A gene node g is said to be a speciation node with respect to map $\mathcal {M}$ if for each child $g' \in c(g),$ $\mathcal {M}(g) \ne \mathcal {M}(g')$. Since a branch of the gene tree may span multiple branches of the species tree for a given map $\mathcal {M}$, implied speciation nodes are added as follows: For each non-root internal node $g \in I(G) \setminus \{ r(G) \}$ such that either (1) $p(\mathcal {M}(g)) \ne \mathcal {M}(p(g))$ or (2) p(g) is not a speciation node and $\mathcal {M}(g) \ne \mathcal {M}(p(g)),$ introduce a new node h and replace edge (p(g), g) with the pair of edges (p(g), h) and (h, g) and define $\mathcal {M}(h) = p(\mathcal {M}(g)).$ This process is repeated until there exists no node g that satisfies the conditions above. Wu et al. stipulate that the species map $\mathcal {M}$ is defined first, then implicit speciation nodes are added as required, and finally the locus map is defined on the vertices of the gene tree, which now includes any implied speciation nodes.

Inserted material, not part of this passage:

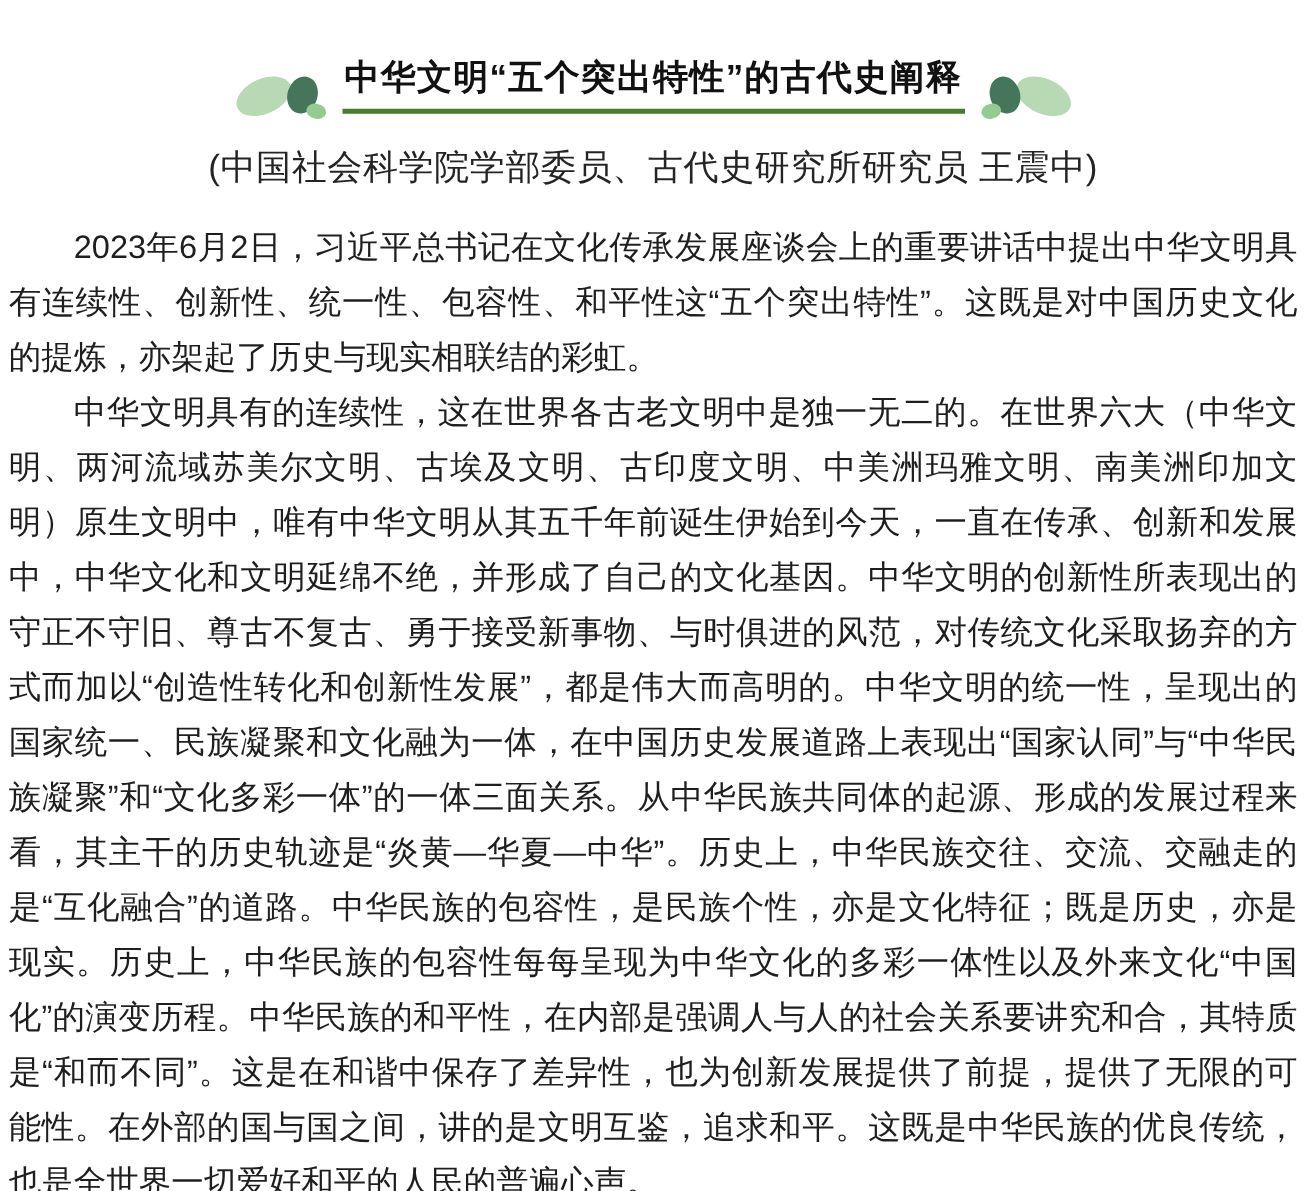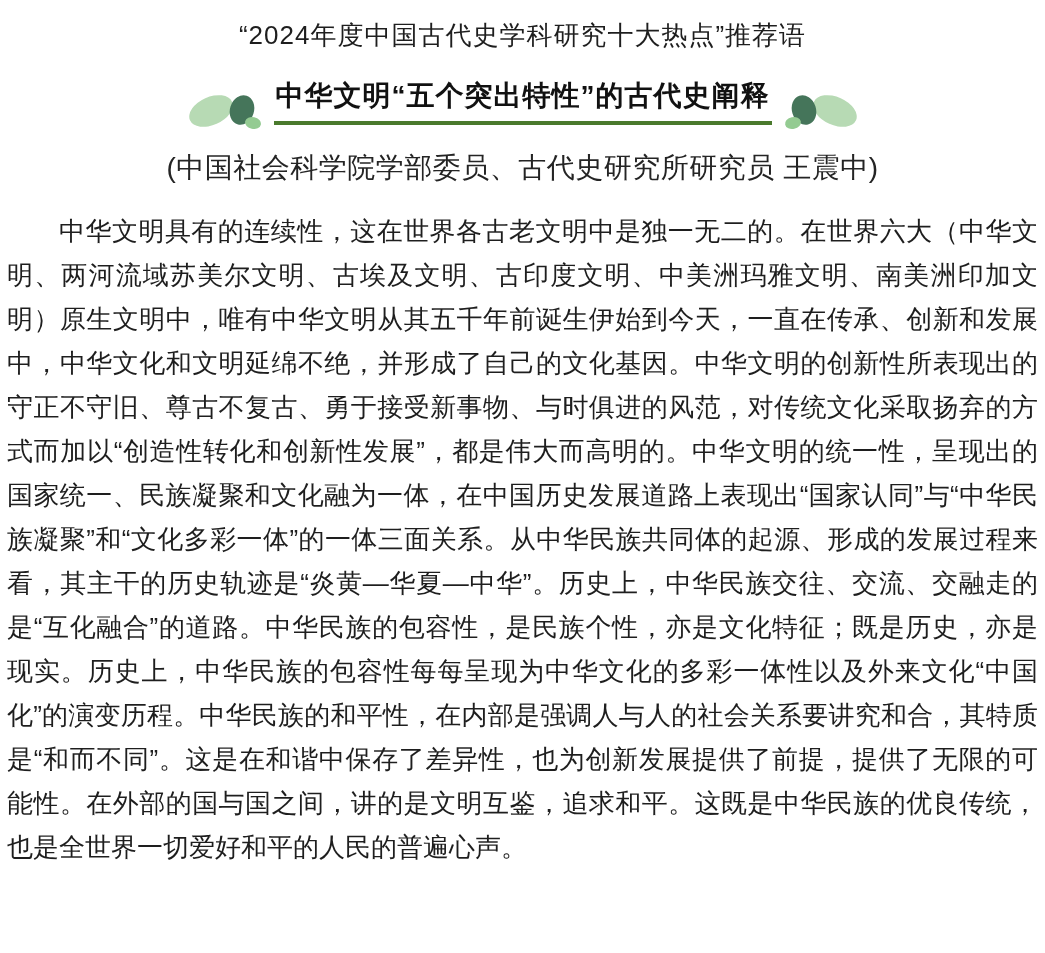"“2024年度中国古代史学科研究十大热点”推荐语" div.series-title { html: <div>“2024年度中国古代史学科研究十大热点”推荐语</div> -> none }
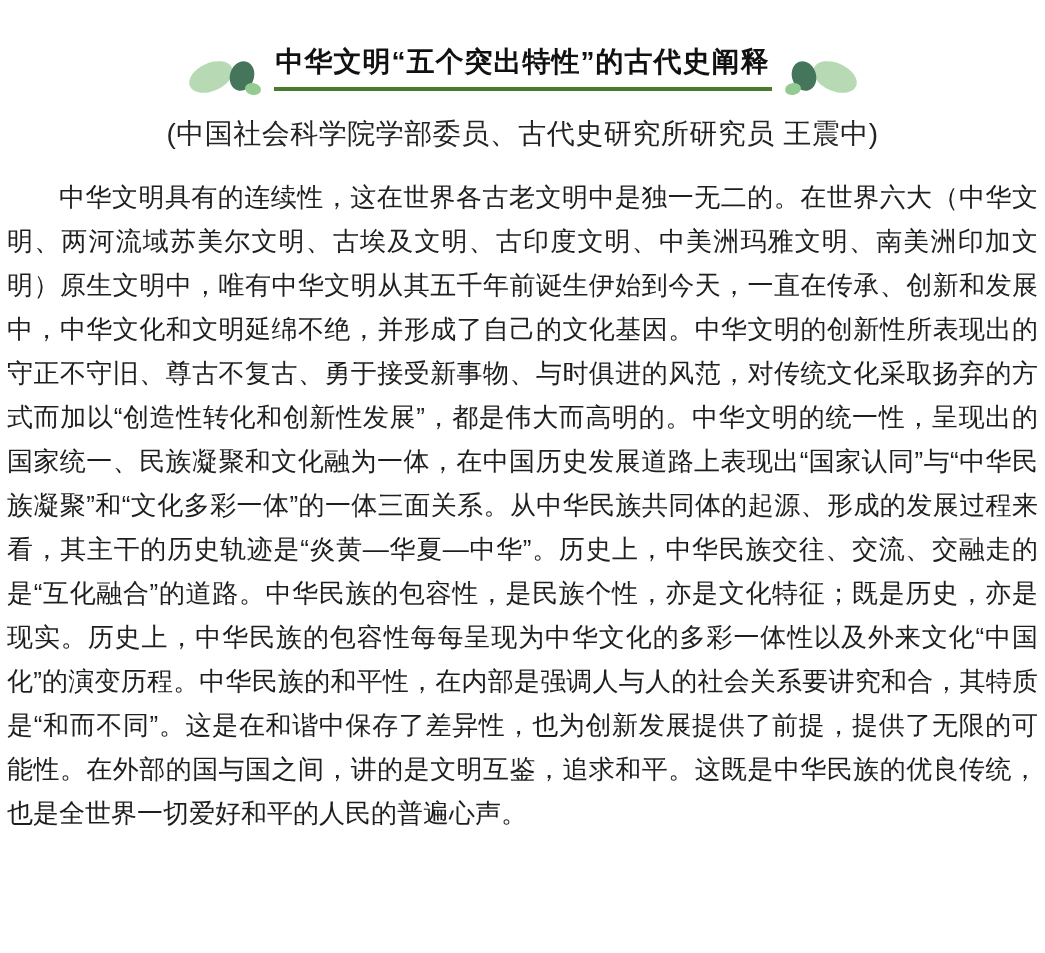"2023年6月2日，习近平总书记在文化传承发展座谈会上的重要讲话中提出中华文明具" p { html: none -> <p>2023年6月2日，习近平总书记在文化传承发展座谈会上的重要讲话中提出中华文明具有连续性、创新性、统一性、包容性、和平性这“五个突出特性”。这既是对中国历史文化的提炼，亦架起了历史与现实相联结的彩虹。</p> }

The set of gene nodes mapped to a given species node s is denoted $nodes (s) = \{g | g \in V(G); \mathcal {M}(g) = s\}$; $bottoms (s) = \{g | g \in nodes (s); g \in L(G) \vee \forall g' \in c(g), g' \notin nodes (s) \}$ is the subset of $nodes (s)$ whose children are mapped to descendants of s; and $tops (s) = bottoms (p(s))$.^{Footnote 2} For any set $A \subset V(G)$, let $loci (A) = \{\ell | \exists g \in A \ \text{ s.t. } \ \ell = \mathcal {L}(g) \}$ denote the set of loci present on all genes in set A.

Next, Wu et al. define duplication and loss events. A duplication event corresponds to the creation of a new locus while a loss event corresponds to a locus that is present at either the top of a species branch, or created via a duplication within the species branch, but no longer present at the bottom of the species branch. More precisely, these events are defined as follows:

Definition 2

(Duplication and Loss Events) Let G, S, and $Le$ denote a gene tree, species tree, and leaf map $Le: L(G) \rightarrow L(S)$, respectively, and let ($\mathcal {M}$, $\mathbb {L}$, $\mathcal {L}$) be a LCT for $(G, S, Le)$.

Duplication events: Let $g \in V(G)$, $g \ne r(G)$. If $\mathcal {L}(g) \ne \mathcal {L}(p(g))$ then g induces a duplication event on the edge $e(g) = (p(g), g)$.
Loss events: Let $s \in V(S)$, $s \ne r(S)$. A locus $\ell \in \mathbb {L}$ induces a loss event on edge $e(s) = (p(s), s)$ if $\ell \in loci ( tops (s) \cup nodes (s)) \setminus loci ( bottoms (s))$.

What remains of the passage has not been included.